■ **Task details**:
Copy each line below in which the string "number" occurs.

Difference listings:
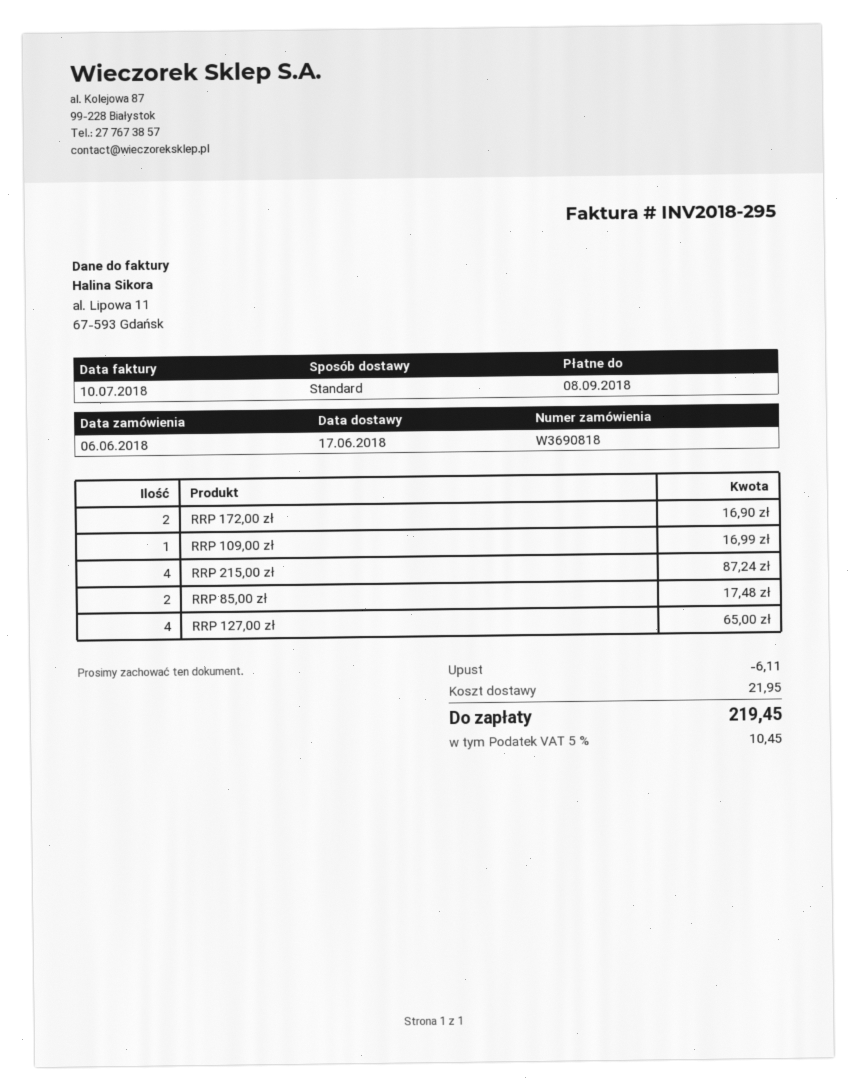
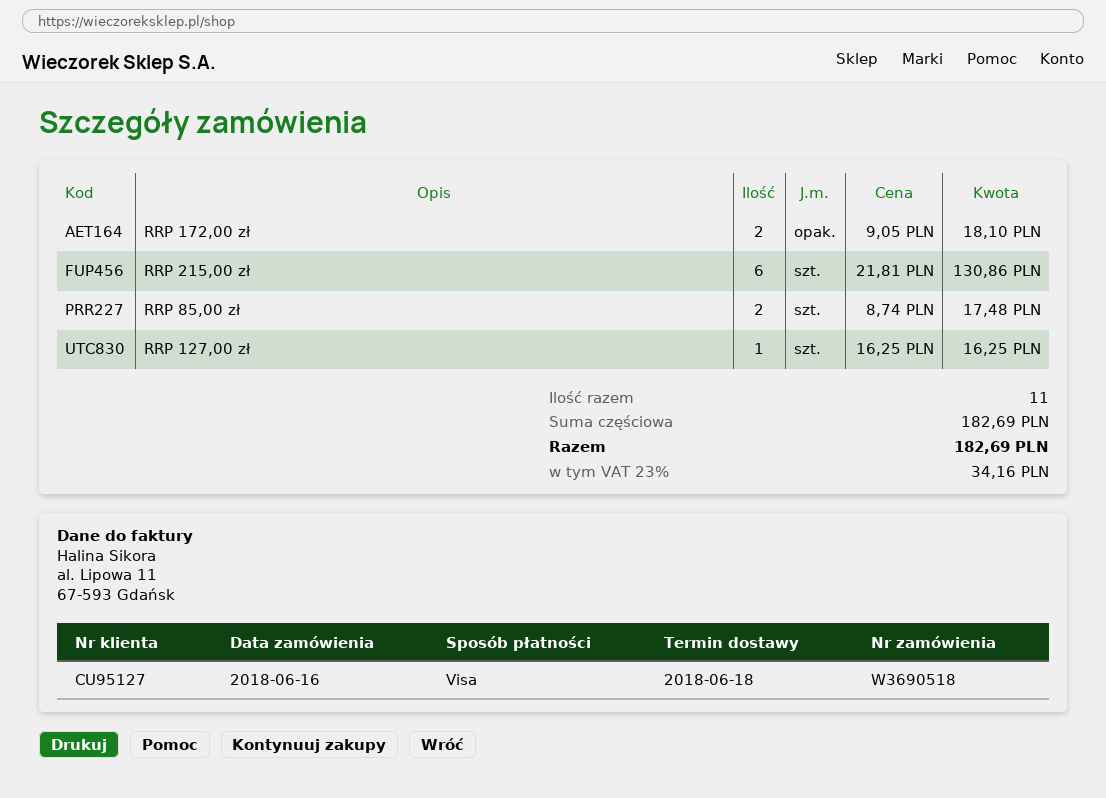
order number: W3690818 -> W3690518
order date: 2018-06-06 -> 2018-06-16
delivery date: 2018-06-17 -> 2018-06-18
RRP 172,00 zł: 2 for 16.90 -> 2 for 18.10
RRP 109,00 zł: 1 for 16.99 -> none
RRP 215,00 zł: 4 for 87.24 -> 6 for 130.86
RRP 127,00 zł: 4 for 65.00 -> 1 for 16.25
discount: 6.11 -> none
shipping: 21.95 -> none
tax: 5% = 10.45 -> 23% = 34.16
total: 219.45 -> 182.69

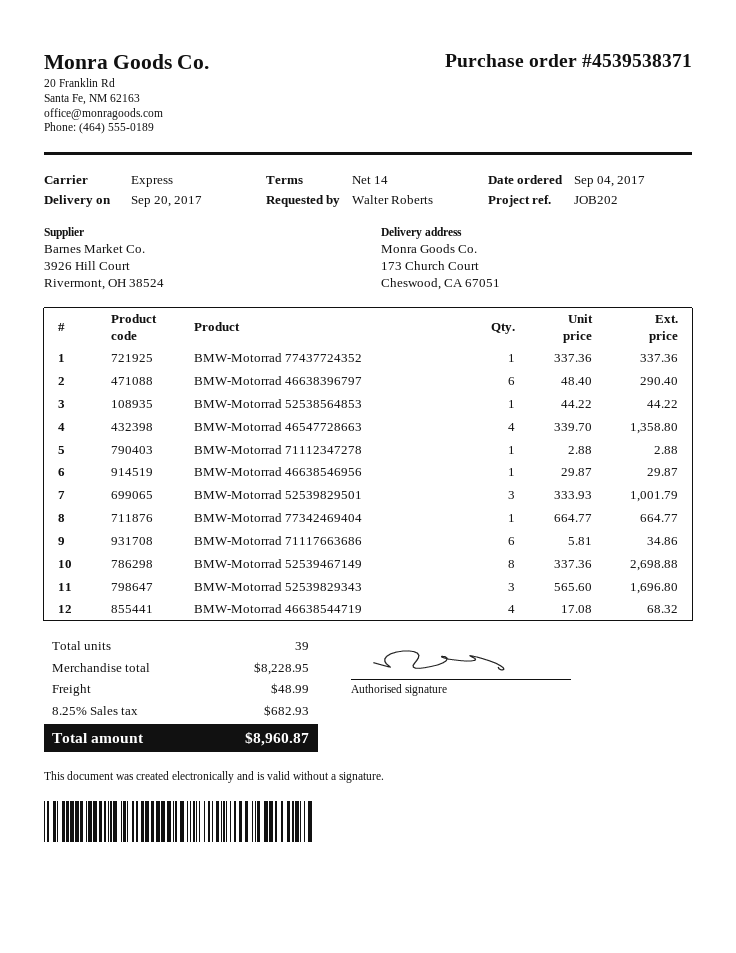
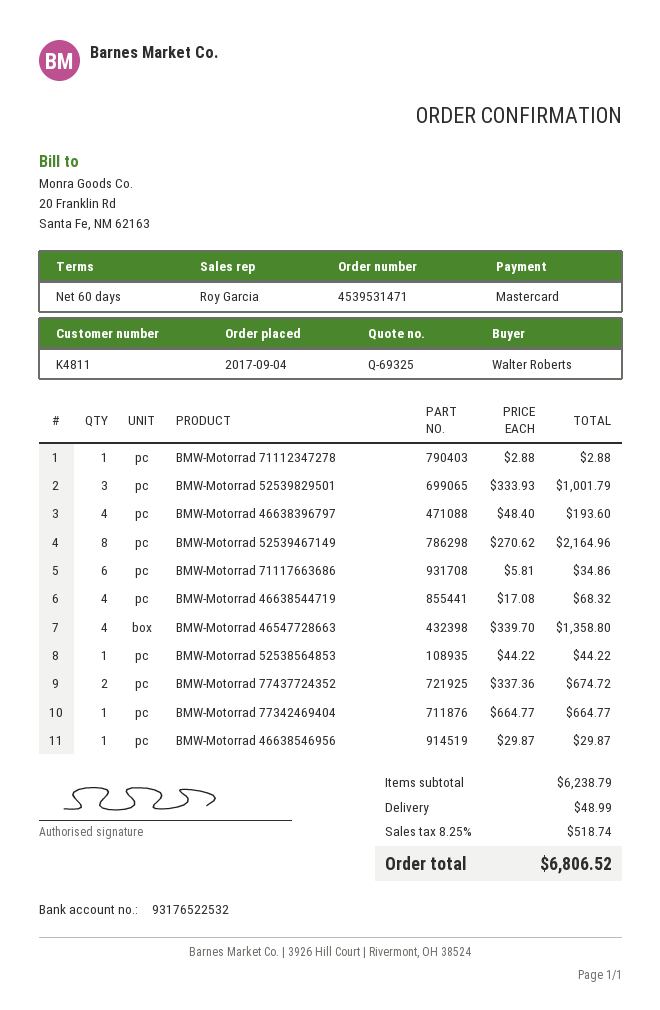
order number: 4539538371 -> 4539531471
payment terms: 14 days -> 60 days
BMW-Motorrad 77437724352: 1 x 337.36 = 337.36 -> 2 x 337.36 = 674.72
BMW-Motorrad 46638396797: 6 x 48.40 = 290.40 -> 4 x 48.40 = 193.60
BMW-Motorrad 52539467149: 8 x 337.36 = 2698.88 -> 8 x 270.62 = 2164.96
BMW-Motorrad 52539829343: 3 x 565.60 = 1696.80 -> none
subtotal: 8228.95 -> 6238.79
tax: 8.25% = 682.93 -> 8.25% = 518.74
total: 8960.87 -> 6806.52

■ **Completed task**:
order number: W3690818 -> W3690518
order number: 4539538371 -> 4539531471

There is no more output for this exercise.